Task brief: Your task is to copy the lines of the data below from the line holding "[180,134,230,151] select ->" through the line holding "[865,928,887,938] [59,938,157,955] an", inclusive, exactly and with nothing added.

Dataset extract:
BEGIN

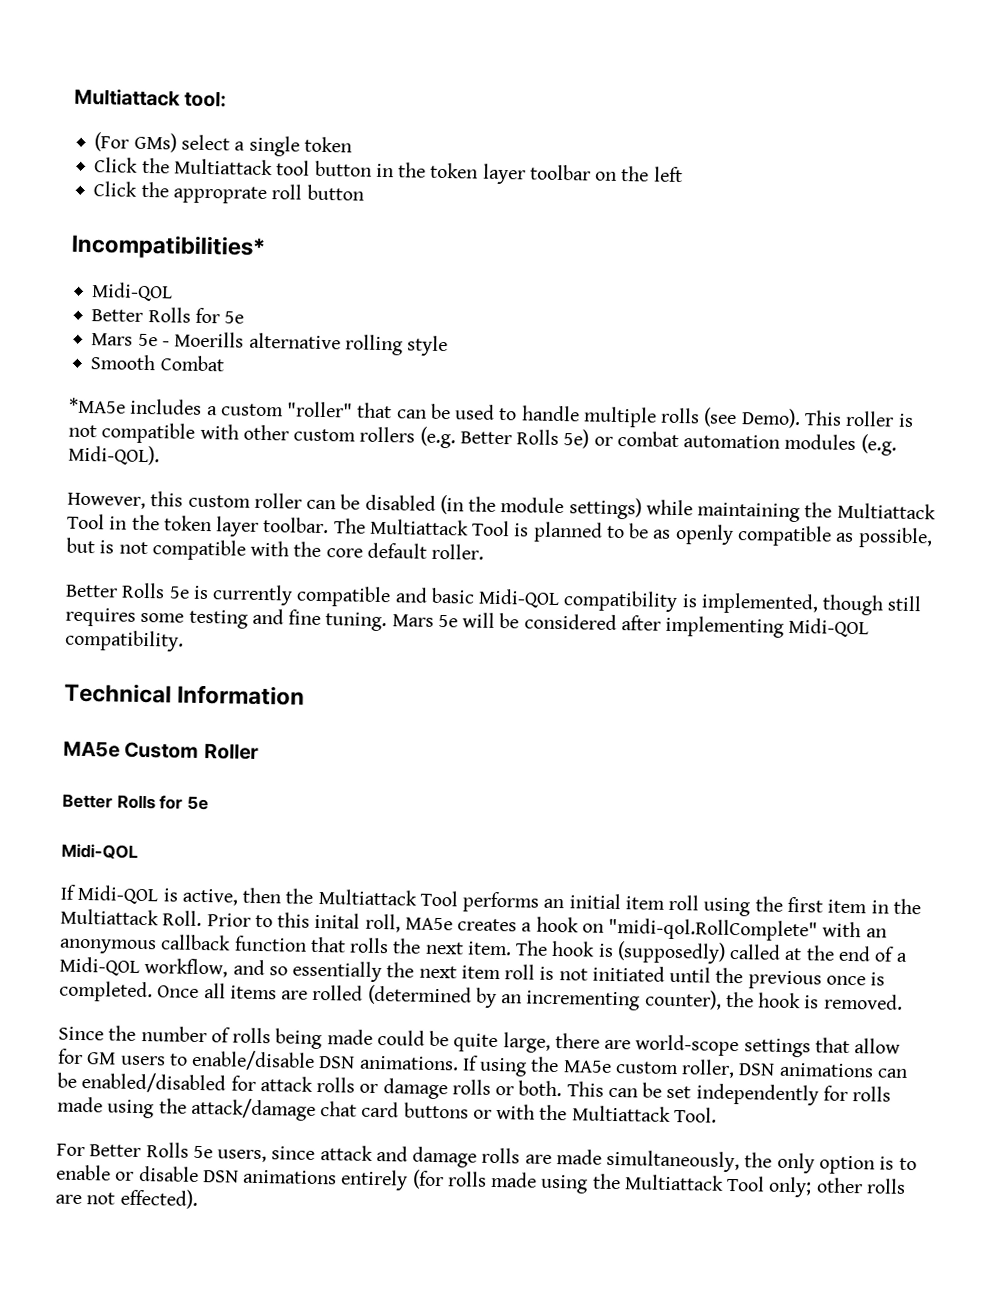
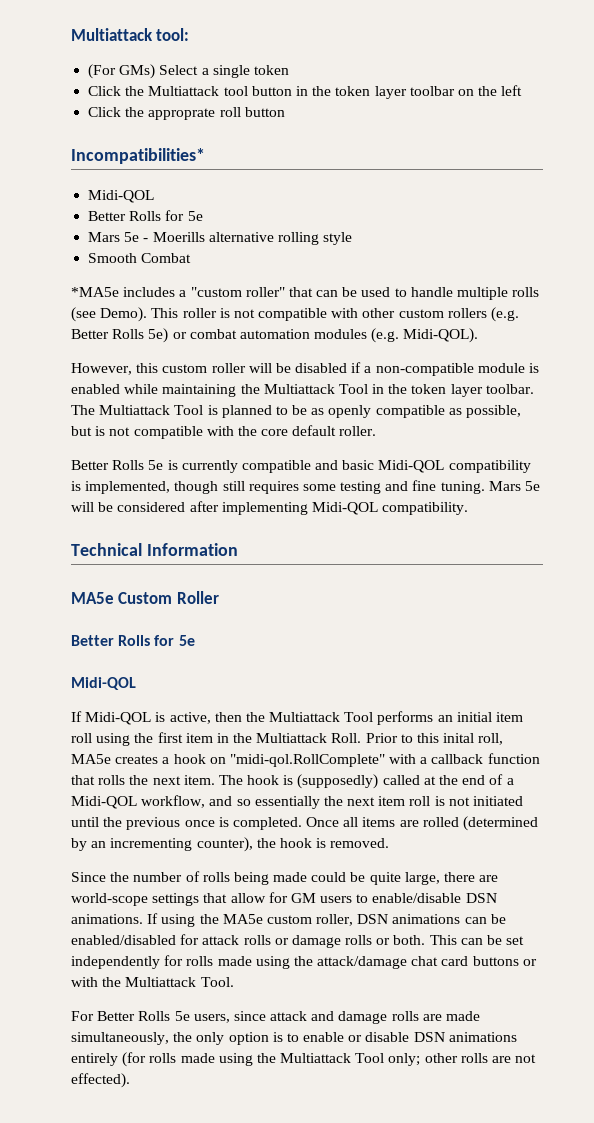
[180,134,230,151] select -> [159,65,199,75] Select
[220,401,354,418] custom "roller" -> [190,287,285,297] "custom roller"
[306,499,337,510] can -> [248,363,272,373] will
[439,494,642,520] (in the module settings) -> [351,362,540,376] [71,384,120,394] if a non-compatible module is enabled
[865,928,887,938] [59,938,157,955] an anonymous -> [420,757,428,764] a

END
BEGIN

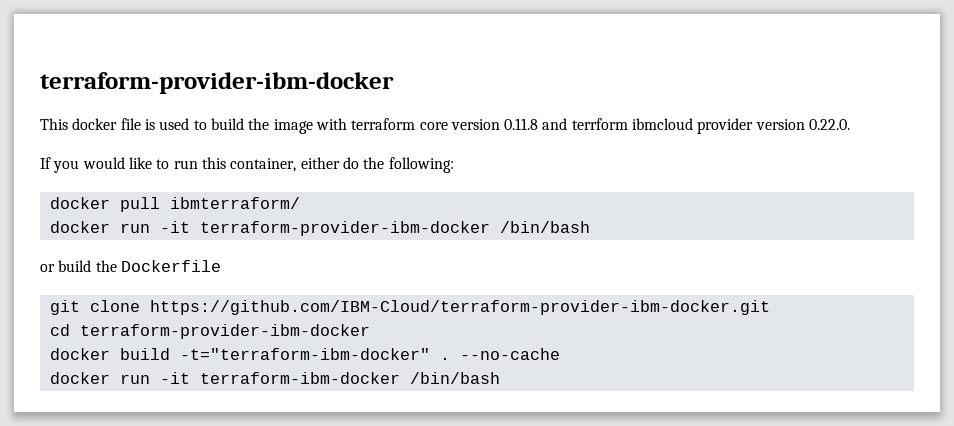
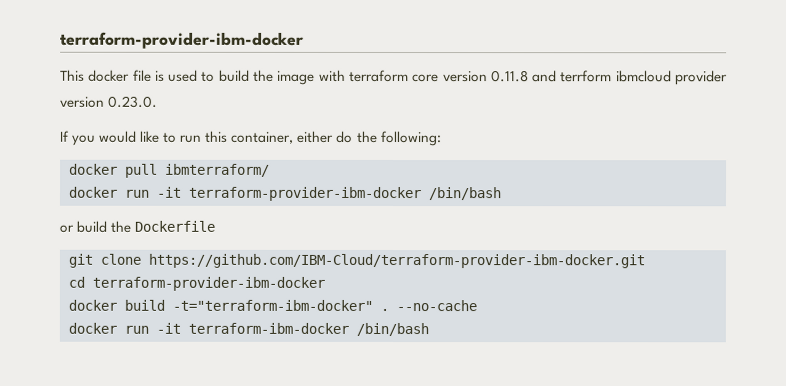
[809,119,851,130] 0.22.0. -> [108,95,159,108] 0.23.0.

END

Output of the task:
[180,134,230,151] select -> [159,65,199,75] Select
[220,401,354,418] custom "roller" -> [190,287,285,297] "custom roller"
[306,499,337,510] can -> [248,363,272,373] will
[439,494,642,520] (in the module settings) -> [351,362,540,376] [71,384,120,394] if a non-compatible module is enabled
[865,928,887,938] [59,938,157,955] an anonymous -> [420,757,428,764] a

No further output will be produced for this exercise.